BigEarthNet v2.0 / refined BigEarthNet#
This page describes the usage of Dataloader and Datamodule for refined BigEarthNet (also known as reBEN or BigEarthNet v2.0), a multi-spectral multilabel Remote Sensing Land-Use/Land-Cover classification dataset.
The official paper of the refined BigEarthNet dataset was initially published in Clasen et al. [1].
For detailed information on the dataset itself please refer to the publications.
The dataset is divided into two modules which contains two classes
, a standard torch.util.data.Dataset
and a pytorch_lightning.LightningDataModule
that encapsulates the Dataset
for easy use in pytorch_lightning
applications. The Dataset
uses a BENv2LMDBReader
to read images and labels from a LMDB file. Labels are returned in their 19-label version as one-hot vector.
BENv2DataSet#
In its most basic form, the Dataset
only needs the base path of the LMDB file and metadata parquet files. Note, that from an os point of view, LMDB files are folders. This Dataset
will load 3 channels (10m RGB Sentinel-2).

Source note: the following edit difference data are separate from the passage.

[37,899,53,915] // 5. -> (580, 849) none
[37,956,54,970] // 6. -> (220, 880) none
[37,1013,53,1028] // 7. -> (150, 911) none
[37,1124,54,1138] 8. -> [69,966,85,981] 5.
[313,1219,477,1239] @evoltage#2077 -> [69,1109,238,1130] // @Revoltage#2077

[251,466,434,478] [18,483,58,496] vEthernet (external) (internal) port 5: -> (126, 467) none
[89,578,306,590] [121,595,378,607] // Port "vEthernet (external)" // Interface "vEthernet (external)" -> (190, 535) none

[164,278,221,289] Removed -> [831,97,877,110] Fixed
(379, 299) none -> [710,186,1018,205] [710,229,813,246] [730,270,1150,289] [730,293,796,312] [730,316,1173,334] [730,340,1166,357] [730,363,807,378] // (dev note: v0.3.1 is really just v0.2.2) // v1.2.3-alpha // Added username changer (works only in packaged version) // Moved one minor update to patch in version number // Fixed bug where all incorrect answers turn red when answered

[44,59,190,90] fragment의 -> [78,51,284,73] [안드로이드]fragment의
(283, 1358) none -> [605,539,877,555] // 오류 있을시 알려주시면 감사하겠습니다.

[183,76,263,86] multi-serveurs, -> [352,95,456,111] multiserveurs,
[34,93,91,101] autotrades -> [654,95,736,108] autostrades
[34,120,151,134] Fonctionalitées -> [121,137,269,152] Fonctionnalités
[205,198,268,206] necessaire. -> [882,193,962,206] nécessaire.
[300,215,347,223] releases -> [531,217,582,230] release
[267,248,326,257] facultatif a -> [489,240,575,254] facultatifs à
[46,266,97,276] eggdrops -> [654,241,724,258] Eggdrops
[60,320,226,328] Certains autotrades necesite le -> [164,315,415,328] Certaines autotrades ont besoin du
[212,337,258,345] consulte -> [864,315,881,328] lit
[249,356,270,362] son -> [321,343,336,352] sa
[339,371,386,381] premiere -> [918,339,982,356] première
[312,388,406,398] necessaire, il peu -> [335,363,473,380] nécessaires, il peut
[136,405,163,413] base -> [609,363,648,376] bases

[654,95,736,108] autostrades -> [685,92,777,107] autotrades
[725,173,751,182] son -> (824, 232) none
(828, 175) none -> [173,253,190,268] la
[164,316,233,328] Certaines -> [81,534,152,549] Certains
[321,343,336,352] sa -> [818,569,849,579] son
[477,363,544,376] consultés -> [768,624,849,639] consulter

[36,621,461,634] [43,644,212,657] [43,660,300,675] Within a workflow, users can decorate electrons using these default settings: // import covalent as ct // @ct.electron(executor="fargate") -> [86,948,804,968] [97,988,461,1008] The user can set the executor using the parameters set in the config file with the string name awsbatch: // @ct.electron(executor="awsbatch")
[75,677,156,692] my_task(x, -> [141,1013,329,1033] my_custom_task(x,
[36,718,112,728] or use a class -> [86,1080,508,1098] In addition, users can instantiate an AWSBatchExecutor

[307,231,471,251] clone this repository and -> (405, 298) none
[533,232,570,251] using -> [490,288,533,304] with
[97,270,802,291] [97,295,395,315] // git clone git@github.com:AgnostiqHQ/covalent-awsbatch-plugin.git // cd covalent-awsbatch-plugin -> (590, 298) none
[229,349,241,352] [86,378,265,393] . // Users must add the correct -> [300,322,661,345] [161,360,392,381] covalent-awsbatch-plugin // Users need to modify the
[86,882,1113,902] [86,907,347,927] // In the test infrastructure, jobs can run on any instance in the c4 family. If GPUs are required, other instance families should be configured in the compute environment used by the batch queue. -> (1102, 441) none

The full data path structure expected is
datapath = {
"images_lmdb": "/path/to/BigEarthNetEncoded.lmdb",
"metadata_parquet": "/path/to/metadata.parquet",
"metadata_snow_cloud_parquet": "/path/to/metadata_snow_cloud.parquet",
}
Note, that the keys have to match exactly while the paths can be selected freely.
from configilm import util
util.MESSAGE_LEVEL = util.MessageLevel.INFO # use INFO to see all messages
from configilm.extra.DataSets import BENv2_DataSet
from configilm.extra.DataModules import BENv2_DataModule
ds = BENv2_DataSet.BENv2DataSet(
data_dirs=my_data_path # path set by to dataset
)
img, lbl = ds[0]
img = img # only choose RGB channels
[INFO] Loading BEN data for None...
[INFO] 18 patches indexed
[INFO] 18 pre-filtered patches indexed
[INFO] 18 filtered patches indexed
[INFO] Merged metadata with snow/cloud metadata
[INFO] Loaded 24 labels
[INFO] Loaded 24 keys
[INFO] Loaded mapping created
[INFO] Opening LMDB environment ...
Size: torch.Size([3, 120, 120])
Labels:
tensor([0., 1., 0., 1., 0., 0., 0., 0., 0., 0., 0., 0., 1., 0., 0., 1., 0., 0.,
0.], dtype=torch.float64)
Selecting Bands#
The Dataset
also supports different channel configurations, however, setting the selected channels is only supported via image size selection and only limited combinations are available. To see the available combinations call BENv2_DataSet.BENv2DataSet.get_available_channel_configurations()
. Alternatively, a faulty configuration will display the possibilities as well whilst raising an AssertionError
.
The configurations are working like setting the respective number as bands
parameter in the LMDBReader
.
BENv2_DataSet.BENv2DataSet.get_available_channel_configurations()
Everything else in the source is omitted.